Data: The Driving Force Behind Cloud Computing
The advent of cloud computing has revolutionized the landscape of monolithic systems. Complexity has surged exponentially. What was once a modest amount of telemetry has transformed into vast infrastructure spread across multiple cloud providers and geographies to meet the ever-expanding demand, while generating millions of metrics every minute.
In the early days of monitoring, we prioritized collecting as much telemetry data as possible. However, today, I encounter a new challenge in selecting the appropriate metrics, determining the correct cardinality, and setting the optimal retention period. While insufficient data collection hinders trend identification and root cause analysis, it also incurs significant costs due to the potential for high costs, scalability issues, and poor insights associated with excessive telemetry.
Determining the appropriate data collection strategy is crucial. A common rule of thumb in observability (o11y) is to collect everything, as it aligns with the insights companies require. However, data quality is often compromised, and despite our confidence in AI, data without enrichment lacks value, regardless of the volume collected. Platforms that prioritize data collection may inadvertently engage in data hoarding, passing on the associated costs to the end-user.
When selecting metrics and determining their appropriate measurement, it is essential to consider the specific requirements of the application. The primary objective should be to observe and measure metrics that directly impact revenue generation. Therefore, it is crucial to identify the fundamental purpose of an application and establish its importance. Once the application’s significance is determined, it is necessary to define the acceptable tolerance level for its performance, availability, and reliability (e.g., SLO, SLA). Armed with these parameters, organizations can select the most relevant metrics that align with their use case and enhance the value of their applications for their customers.

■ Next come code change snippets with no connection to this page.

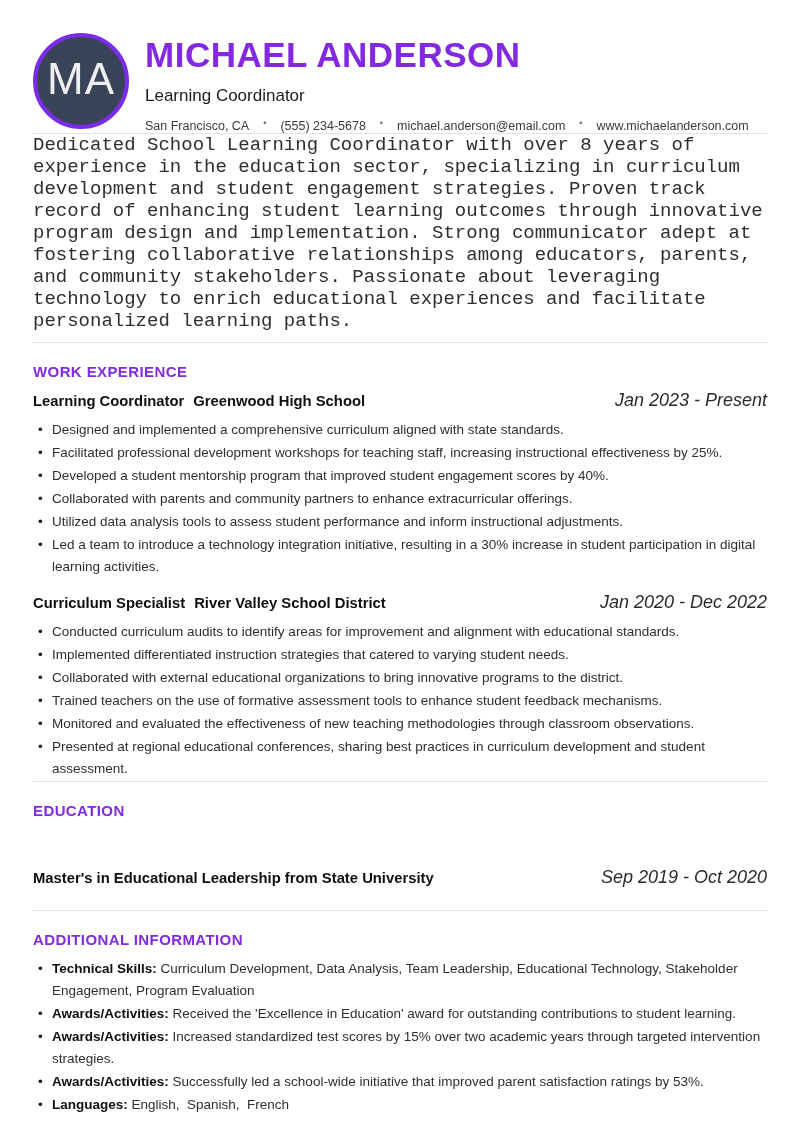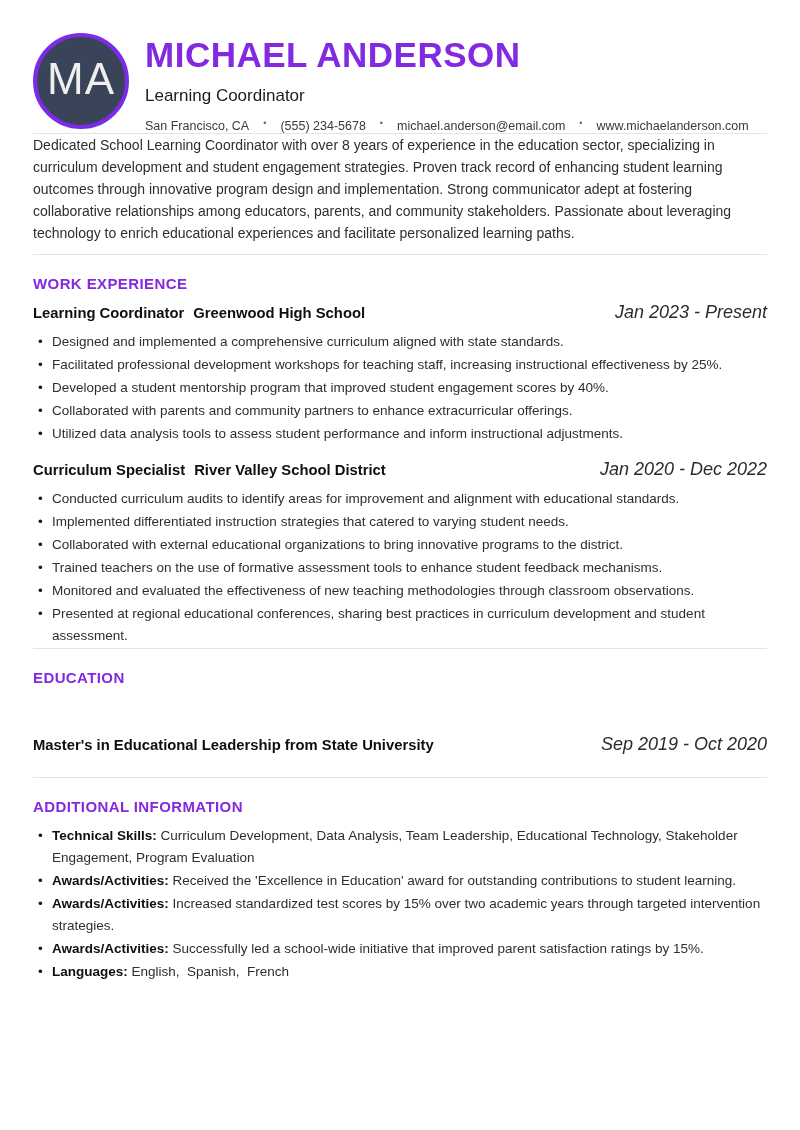--- a/index.html
+++ b/index.html
@@ -35,21 +35,21 @@
   .contact .sep { color: #666; font-size: 9px; margin: 0 14px; line-height: 1; }
 
   hr.divider { border: none; border-top: 1px solid var(--divider, #e4e4e4); margin: 0; }
   .hr-header { margin-top: 12px; }
 
   .section-heading {
     margin: 20px 0 10px 0; color: var(--accent, #8329e0);
     font-size: 15px; font-weight: 700; letter-spacing: 0.4px;
   }
 
-  .summary-text { margin: 0 0 10px 0; font-size: 14px; line-height: 22px; }
+  .summary-text { margin: 0 0 10px 0; font-size: 19px; line-height: 22px; font-family: Liberation Mono, monospace; }
 
   .job-header { display: flex; justify-content: space-between; align-items: baseline; margin: 10px 0 8px 0; }
   .job-title { font-size: 14.8px; font-weight: 700; color: #0f0f0f; }
   .company { margin-left: 9px; }
   .dates { font-size: 18px; font-style: italic; color: #2b2b2b; white-space: nowrap; margin-left: 12px; text-align: center; }
 
   ul.bullets { list-style: none; margin: 0; padding: 0; font-size: 13.5px; line-height: 22px; }
   ul.bullets li { position: relative; padding-left: 19px; margin-bottom: 1px; }
   ul.bullets li::before { content: "•"; position: absolute; left: 5px; top: 0; color: #1a1a1a; }
 
@@ -100,20 +100,21 @@
           <span>Learning Coordinator</span><span class="company">Greenwood High School</span>
         </div>
         <span class="dates">Jan 2023 - Present</span>
       </div>
       <ul class="bullets">
         <li>Designed and implemented a comprehensive curriculum aligned with state standards.</li>
         <li>Facilitated professional development workshops for teaching staff, increasing instructional effectiveness by 25%.</li>
         <li>Developed a student mentorship program that improved student engagement scores by 40%.</li>
         <li>Collaborated with parents and community partners to enhance extracurricular offerings.</li>
         <li>Utilized data analysis tools to assess student performance and inform instructional adjustments.</li>
+        <li>Led a team to introduce a technology integration initiative, resulting in a 30% increase in student participation in digital learning activities.</li>
       </ul>
     </div>
 
     <div class="job">
       <div class="job-header">
         <div class="job-title">
           <span>Curriculum Specialist</span><span class="company">River Valley School District</span>
         </div>
         <span class="dates">Jan 2020 - Dec 2022</span>
       </div>
@@ -150,21 +151,21 @@
       <li>
         <span class="ai-label">Awards/Activities:</span>
         <span class="ai-text">Received the 'Excellence in Education' award for outstanding contributions to student learning.</span>
       </li>
       <li>
         <span class="ai-label">Awards/Activities:</span>
         <span class="ai-text">Increased standardized test scores by 15% over two academic years through targeted intervention strategies.</span>
       </li>
       <li>
         <span class="ai-label">Awards/Activities:</span>
-        <span class="ai-text">Successfully led a school-wide initiative that improved parent satisfaction ratings by 15%.</span>
+        <span class="ai-text">Successfully led a school-wide initiative that improved parent satisfaction ratings by 53%.</span>
       </li>
       <li>
         <span class="ai-label">Languages:</span>
         <span class="ai-text">English,  Spanish,  French</span>
       </li>
     </ul>
   </section>
 
 </div>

This approach avoids the pitfalls of excessive data collection and relies on AI to interpret the collected data effectively.
Even as Product Manager, it’s important to build this flexibility into your product that allows users to choose what telemetry (or group of telemetry) data should be collected. This allows users to choose what it’s important to them and pay for the data that is being collected.

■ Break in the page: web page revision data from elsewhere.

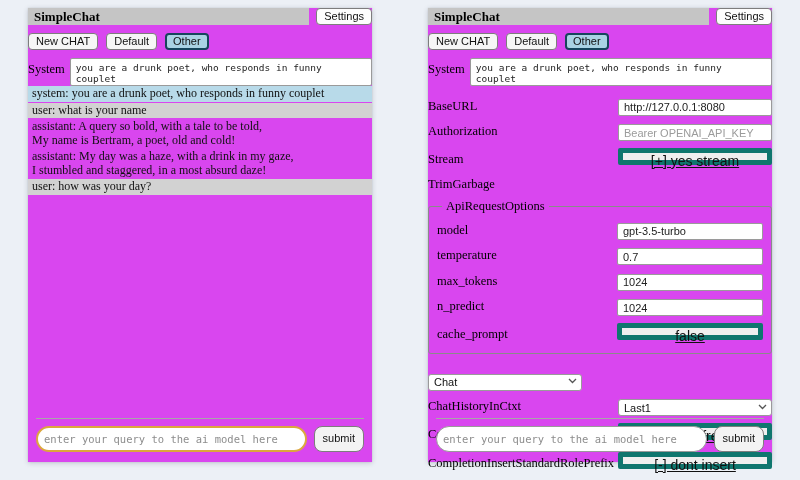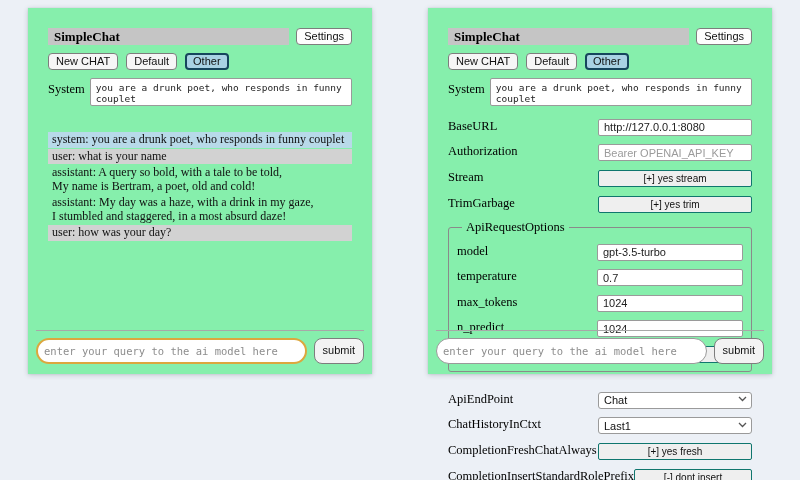--- a/index.html
+++ b/index.html
@@ -1,21 +1,21 @@
 <!DOCTYPE html>
 <html><head>
 <meta charset="utf-8">
 <style>
   * { margin:0; padding:0; box-sizing:border-box; }
   html,body { width:800px; height:480px; overflow:hidden; }
   body { background:#ecf0f6; font-family:"Liberation Serif", serif; position:relative; }
 
   .panel {
-    position:absolute; top:8px; width:344px; height:366px;
-    background:#86efac; padding:20px;
+    position:absolute; top:8px; width:344px; height:454px;
+    background:#d946ef; padding:0;
     box-shadow:0 1px 5px rgba(40,50,70,0.22), 0 0 1px rgba(0,0,0,0.15);
   }
   .panel-left { left:28px; }
   .panel-right { left:428px; }
 
   
   .titlebar { display:flex; gap:7px; align-items:stretch; }
   .title-strip {
     flex:1; background:#c5c5c5; display:flex; align-items:center;
     padding:2px 6px; height:17px;
@@ -36,44 +36,45 @@
   
   .system-row { display:flex; gap:5px; margin-top:8px; align-items:flex-start; }
   .system-label { font-size:12.5px; padding-top:4px; }
   .system-textarea {
     flex:1; height:28px; resize:none; border:1px solid #9a9a9a; border-radius:2px;
     font-family:"DejaVu Sans Mono", monospace; font-size:9.5px; color:#222;
     padding:3px 5px; outline:none; overflow:hidden;
   }
 
   
-  .messages { margin-top:26px; }
+  .messages { margin-top:0; }
   .msg {
     font-size:12px; line-height:13.5px; padding:1px 4px; margin-bottom:1px;
     white-space:pre-line; color:#101010;
   }
   .msg-system { background:#b8dae9; }
   .msg-user { background:#d2d2d2; }
   .msg-assistant { background:transparent; }
 
   
   .settings { margin-top:11px; }
   .setting-row { display:flex; align-items:center; margin-bottom:7px; min-height:15px; }
   .setting-label { flex:1; font-size:12.5px; color:#000; }
   .control { width:154px; position:relative; }
   .text-input {
     width:100%; height:17px; border:1px solid #9a9a9a; border-radius:2px;
     font-family:"Liberation Sans", sans-serif; font-size:11px; color:#222;
     padding:1px 5px; outline:none;
   }
   .text-input::placeholder { color:#9b9b9b; }
   .toggle-btn {
-    width:100%; height:17px; font-family:"Liberation Sans", sans-serif; font-size:10px;
-    color:#111; background:#efefef; border:1px solid #0f766e; border-radius:2px;
+    width:100%; height:17px; font-family:"Liberation Sans", sans-serif; font-size:14px;
+    color:#111; background:#efefef; border:5px solid #0f766e; border-radius:2px;
     cursor:pointer;
+    text-decoration:underline;
   }
   .select-wrap { width:100%; position:relative; }
   .select-box {
     width:100%; height:17px; appearance:none; -webkit-appearance:none;
     font-family:"Liberation Sans", sans-serif; font-size:11px; color:#111;
     background:#ffffff; border:1px solid #9a9a9a; border-radius:3px;
     padding:0 16px 0 5px; cursor:pointer; outline:none;
   }
   .chevron {
     position:absolute; right:5px; top:50%; transform:translateY(-50%);
@@ -179,23 +180,20 @@
 
     <div class="setting-row">
       <span class="setting-label">Stream</span>
       <div class="control">
         <button class="toggle-btn">[+] yes stream</button>
       </div>
     </div>
 
     <div class="setting-row">
       <span class="setting-label">TrimGarbage</span>
-      <div class="control">
-        <button class="toggle-btn">[+] yes trim</button>
-      </div>
     </div>
 
     <fieldset class="aro-fieldset">
       <legend>ApiRequestOptions</legend>
 
       <div class="setting-row">
         <span class="setting-label">model</span>
         <div class="control">
           <input class="text-input" value="gpt-3.5-turbo" style="">
         </div>
@@ -224,21 +222,20 @@
 
       <div class="setting-row">
         <span class="setting-label">cache_prompt</span>
         <div class="control">
           <button class="toggle-btn">false</button>
         </div>
       </div>
     </fieldset>
 
     <div class="setting-row">
-      <span class="setting-label">ApiEndPoint</span>
       <div class="control">
         <div class="select-wrap">
           <select class="select-box">
             <option>Chat</option>
           </select>
           <span class="chevron">
             <svg width="9" height="6" viewBox="0 0 9 6">
                 <polyline points="1,1 4.5,4.5 8,1" fill="none" stroke="#555" stroke-width="1.3"></polyline>
               </svg>
           </span>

Which Metrics Should I Prioritize?
When developing a comprehensive scope, it is generally advisable to adopt a top-down approach. This strategy ensures that metrics are selected based on established best practices rather than an ad hoc approach. It is crucial to consider the context in which metrics will be used, as committing them to an observability pipeline without a thorough understanding of their requirements can lead to an overwhelming influx of data and potentially inaccurate alerts.

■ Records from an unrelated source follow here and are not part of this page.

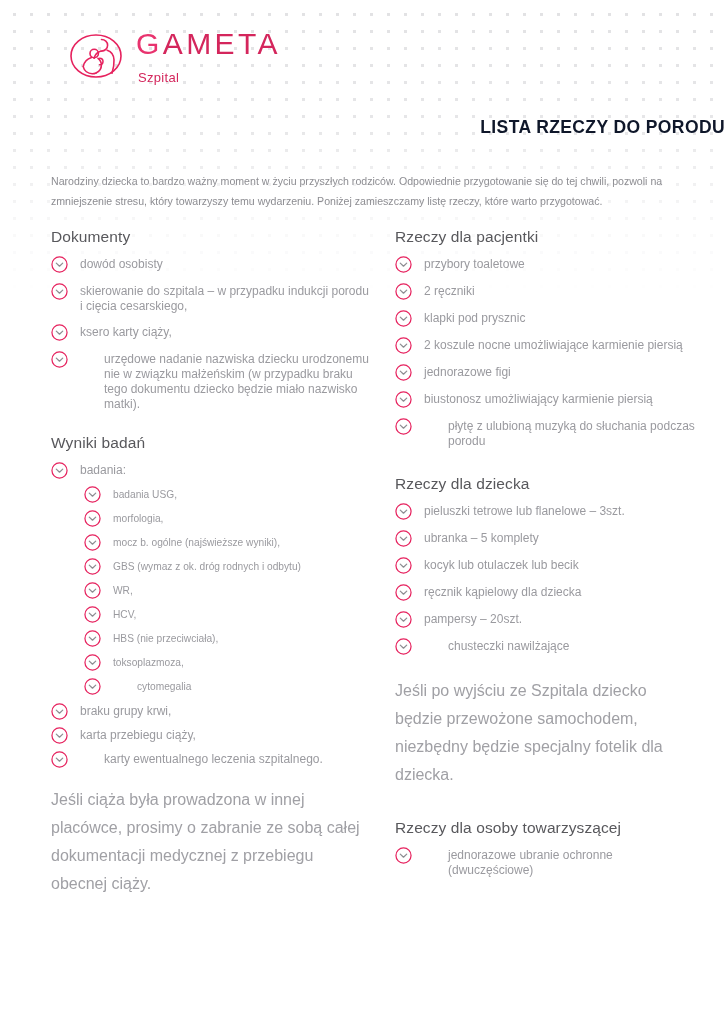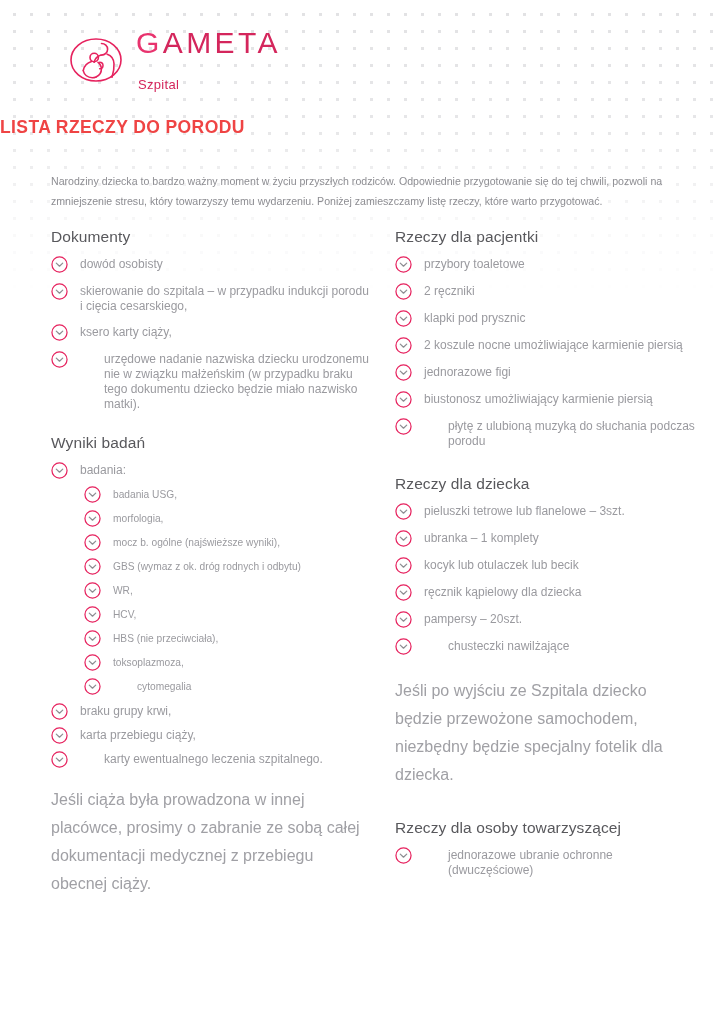--- a/index.html
+++ b/index.html
@@ -52,32 +52,32 @@
     letter-spacing: 3.4px;
     font-weight: 400;
     color: #d4265c;
     display: flex;
   }
   .logo-gameta .g-first { color: #e8336e; }
   .logo-sub {
     font-size: 13px;
     color: #d4265c;
     letter-spacing: 0.3px;
-    margin-top: 20px;
+    margin-top: 12px;
     margin-left: 2px;
   }
 
   
   .doc-title {
     position: absolute;
     left: 0;
     top: 117px;
     width: 725px;
-    text-align: left;
-    color: #ef4444;
+    text-align: right;
+    color: #0f172a;
     font-size: 17.5px;
     font-weight: bold;
     letter-spacing: 0.4px;
   }
   .intro {
     position: absolute;
     left: 51px;
     top: 160px;
     width: 632px;
     color: #8d8d92;
@@ -444,21 +444,21 @@
             </span>
             <span class="item-text">pieluszki tetrowe lub flanelowe – 3szt.</span>
           </li>
           <li class="check-item">
             <span class="check-icon">
               <svg viewBox="0 0 18 18" xmlns="http://www.w3.org/2000/svg">
                   <circle cx="9" cy="9" r="8" fill="none" stroke="#e6225e" stroke-width="1.3"></circle>
                   <path d="M5.6 7.6 L9 10.8 L12.4 7.6" fill="none" stroke="#8d8d92" stroke-width="1.3" stroke-linecap="round" stroke-linejoin="round"></path>
                 </svg>
             </span>
-            <span class="item-text">ubranka – 1 komplety</span>
+            <span class="item-text">ubranka – 5 komplety</span>
           </li>
           <li class="check-item">
             <span class="check-icon">
               <svg viewBox="0 0 18 18" xmlns="http://www.w3.org/2000/svg">
                   <circle cx="9" cy="9" r="8" fill="none" stroke="#e6225e" stroke-width="1.3"></circle>
                   <path d="M5.6 7.6 L9 10.8 L12.4 7.6" fill="none" stroke="#8d8d92" stroke-width="1.3" stroke-linecap="round" stroke-linejoin="round"></path>
                 </svg>
             </span>
             <span class="item-text">kocyk lub otulaczek lub becik</span>
           </li>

False alerts have almost always lead to loosing credibility for the platform or the introduction of yet another tool (like Moogsoft) to validate if the alert is false positive.
A Comprehensive O11Y Strategy for Mitigating Risks and Enhancing Data Management
A mature O11Y strategy encompasses the development of a standardized metrics package tailored to the most commonly used products and services. This approach serves as a proactive measure to reduce the likelihood of metrics FOMO (Fear Of Missing Out) and false positives.
Future-Proofing O11Y: Navigating the Data Deluge
The exponential growth of data presents an ongoing challenge for organizations seeking to maintain effective O11Y and vendors providing O11Y platforms. However, this challenge presents an opportunity for strategic data collection, prioritization of meaningful metrics over exhaustive data collection, and the establishment of robust logging standards.
Additionally, O11Y vendors must prioritize advanced capabilities for managing high-cardinality data and controlling costs. This enables customers to optimize their O11Y strategy and extract valuable insights without being overwhelmed by data. In a dynamic growth environment, effectively managing data volume is crucial for ensuring exceptional customer and user experiences, driving innovation, and achieving sustainable success.